Unfortunately, the reunion of the ex-colleagues doesn't happen without their old differences resurfacing. Although Mulder is quick to trust the clairvoyant's premonitions, Scully is far more skeptical, especially when she discovers the "visionary" is a former priest who sexually assaulted dozens of innocent alter boys.

But as reports of missing persons begin to multiply in the small West Virginia hamlet where Bannan went missing, the investigators stumble upon a dumping ground of severed limbs, thanks in part to Father Joe's directions. The unearthing of the appendages along with depictions of decomposing corpses, bloody body parts, surgical procedures and gruesome injuries, gives this film a decidedly sinister feel. Other concerns for family viewers may be the negative religious and homosexual depictions, repeated profanities and scenes of smoking.
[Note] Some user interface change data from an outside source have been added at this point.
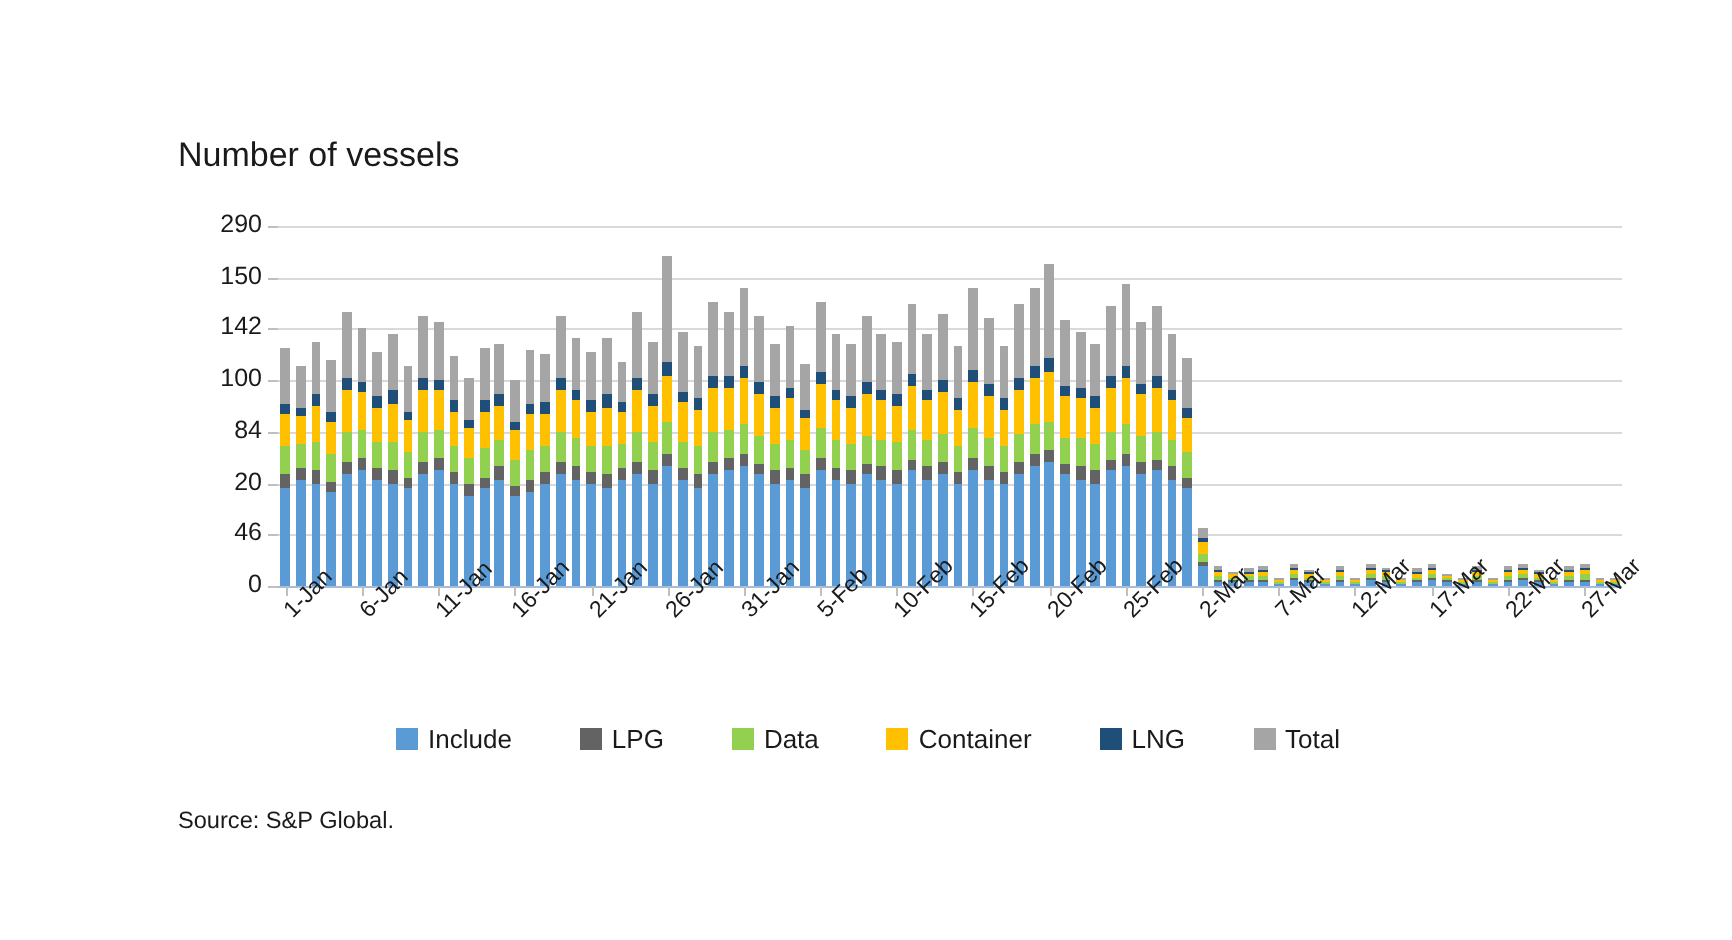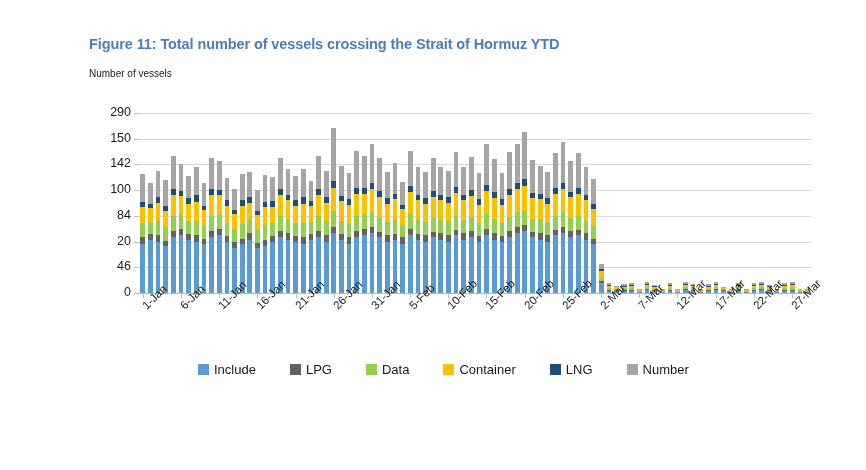--- a/index.html
+++ b/index.html
@@ -93,7 +93,6 @@
 
 <div class="figure">
 
-  <div class="fig-title">Figure 11: Total number of vessels crossing the Strait of Hormuz YTD</div>
   <div class="axis-note">Number of vessels</div>
 
   <div class="plot-wrap">

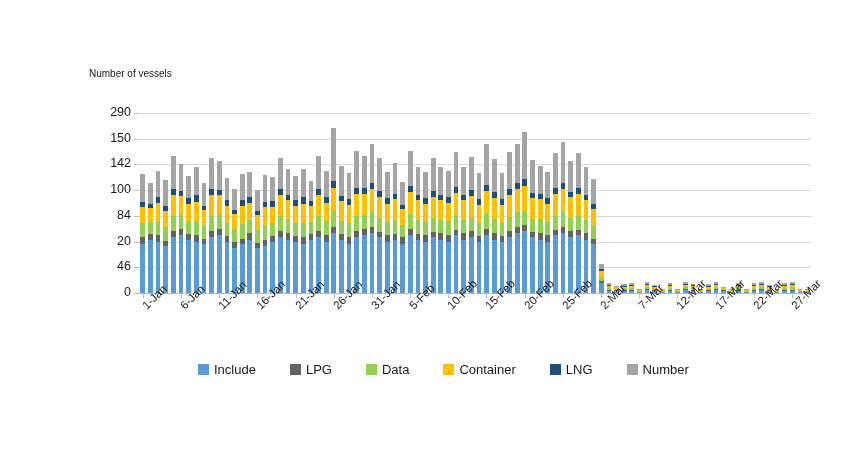--- a/index.html
+++ b/index.html
@@ -19,7 +19,7 @@
   }
   .axis-note {
     position:absolute; left:89px; top:68px;
-    font-size:10px; color:#1a1a1a; white-space:nowrap;
+    font-size:17px; color:#1a1a1a; white-space:nowrap;
   }
 
   

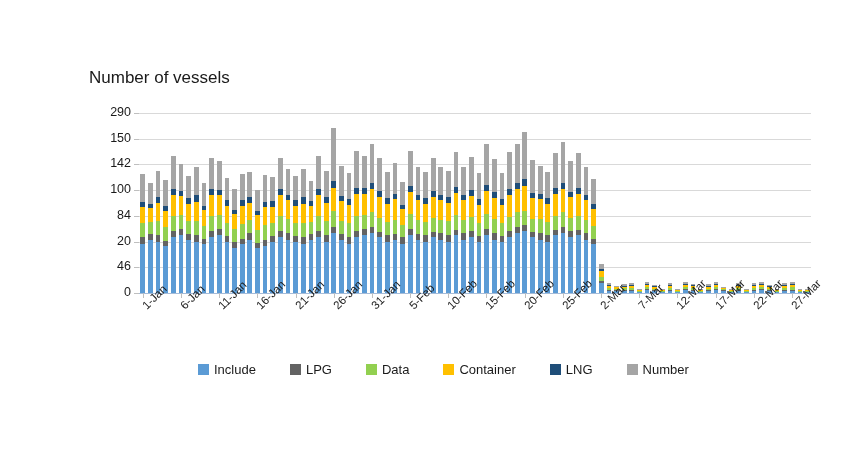--- a/index.html
+++ b/index.html
@@ -1056,7 +1056,7 @@
       </div>
       <div class="legend-item">
         <span class="legend-swatch" style="background: rgb(165, 165, 165);"></span>
-        <span>Number</span>
+        <span>Total</span>
       </div>
     </div>
 

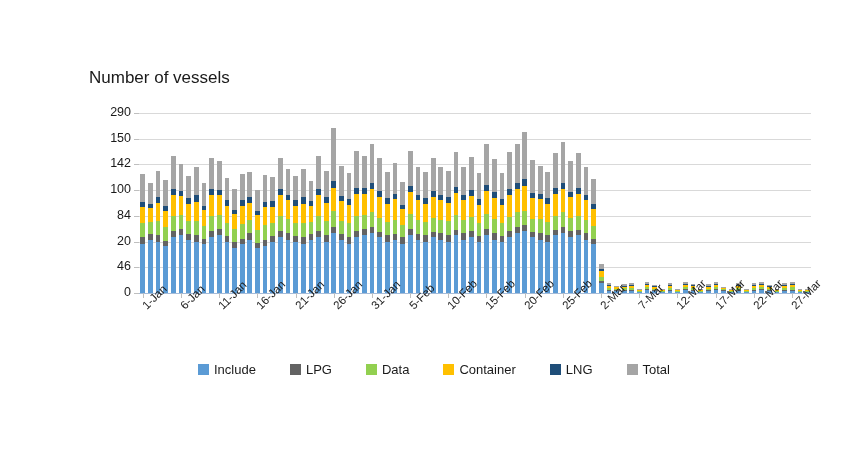--- a/index.html
+++ b/index.html
@@ -1061,6 +1061,7 @@
     </div>
 
   <div class="footnotes">
+    <div>Source: S&amp;P Global.</div>
   </div>
 
 </div>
Viewing this film without the benefit of being a devotee put me at a definite disadvantage, yet considering how long it's been since the program ended, this film needs to stand on it's own. Weltering in gory scenes of carnage and savage experimental activities, the movie may want me to believe in the power of the paranormal and the endless allure of the series. But, like Scully, I'm a skeptic.

Starring David Duchovny, Gillian Anderson, Amanda Peet, Billy Connolly.. Theatrical release July 24, 2008. Updated

Get details on profanity, sex and violence in X-Files I Want to Believe here.

X-Files I Want to Believe Parents Guide

What events from the past drive both Scully and Mulder to pursue the antagonist in this story? How can our former experiences influence current decisions?

One patient accuses Scully of being unable to understand her plight because she is not a mother. How does this woman’s lack of knowledge impact the doctor? How can insufficient information lead to incorrect judgments about another person’s life or choices?

Can negative portrayals of religious figures or other minorities promote misconceptions?